Start of Stored data

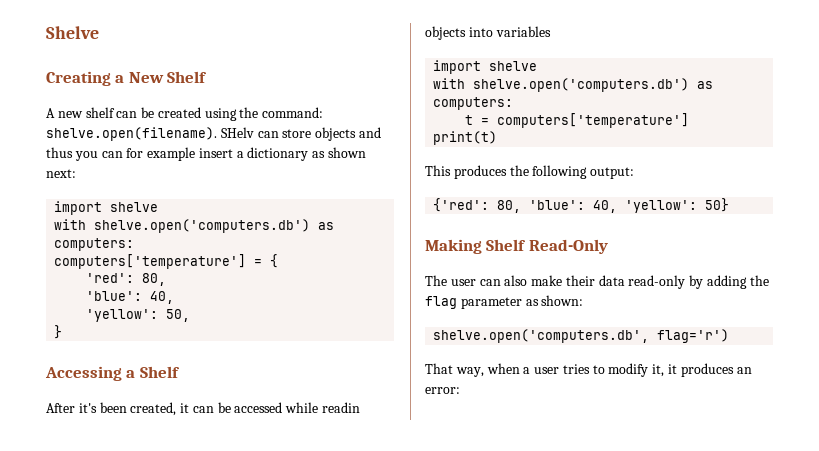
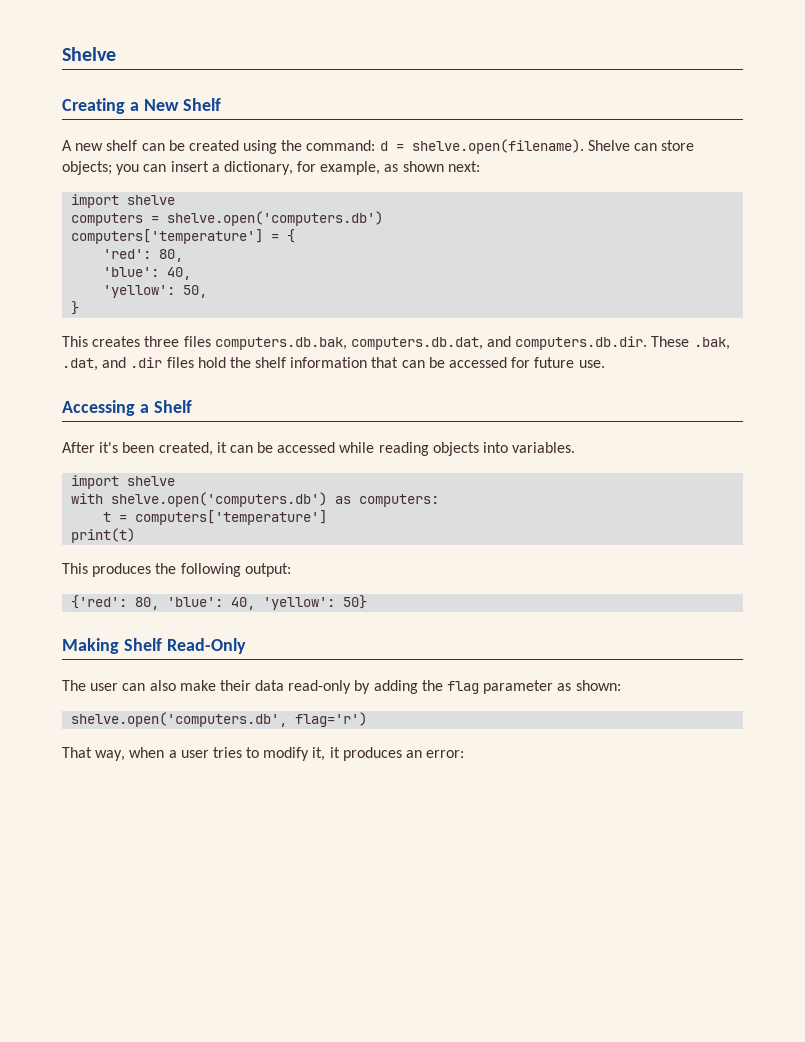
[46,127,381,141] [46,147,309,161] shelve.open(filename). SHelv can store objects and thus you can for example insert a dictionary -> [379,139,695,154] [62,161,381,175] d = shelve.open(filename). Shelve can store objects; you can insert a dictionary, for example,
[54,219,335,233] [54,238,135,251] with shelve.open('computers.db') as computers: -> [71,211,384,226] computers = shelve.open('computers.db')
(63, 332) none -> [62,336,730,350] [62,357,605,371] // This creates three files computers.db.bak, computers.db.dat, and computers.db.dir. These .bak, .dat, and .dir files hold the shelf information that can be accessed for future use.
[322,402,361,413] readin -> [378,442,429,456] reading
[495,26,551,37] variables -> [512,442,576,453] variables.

End of Stored data

§ **Problem requirements**
Retype each line above exactly. Leave the images out.

§ **Completed exercise**
[46,127,381,141] [46,147,309,161] shelve.open(filename). SHelv can store objects and thus you can for example insert a dictionary -> [379,139,695,154] [62,161,381,175] d = shelve.open(filename). Shelve can store objects; you can insert a dictionary, for example,
[54,219,335,233] [54,238,135,251] with shelve.open('computers.db') as computers: -> [71,211,384,226] computers = shelve.open('computers.db')
(63, 332) none -> [62,336,730,350] [62,357,605,371] // This creates three files computers.db.bak, computers.db.dat, and computers.db.dir. These .bak, .dat, and .dir files hold the shelf information that can be accessed for future use.
[322,402,361,413] readin -> [378,442,429,456] reading
[495,26,551,37] variables -> [512,442,576,453] variables.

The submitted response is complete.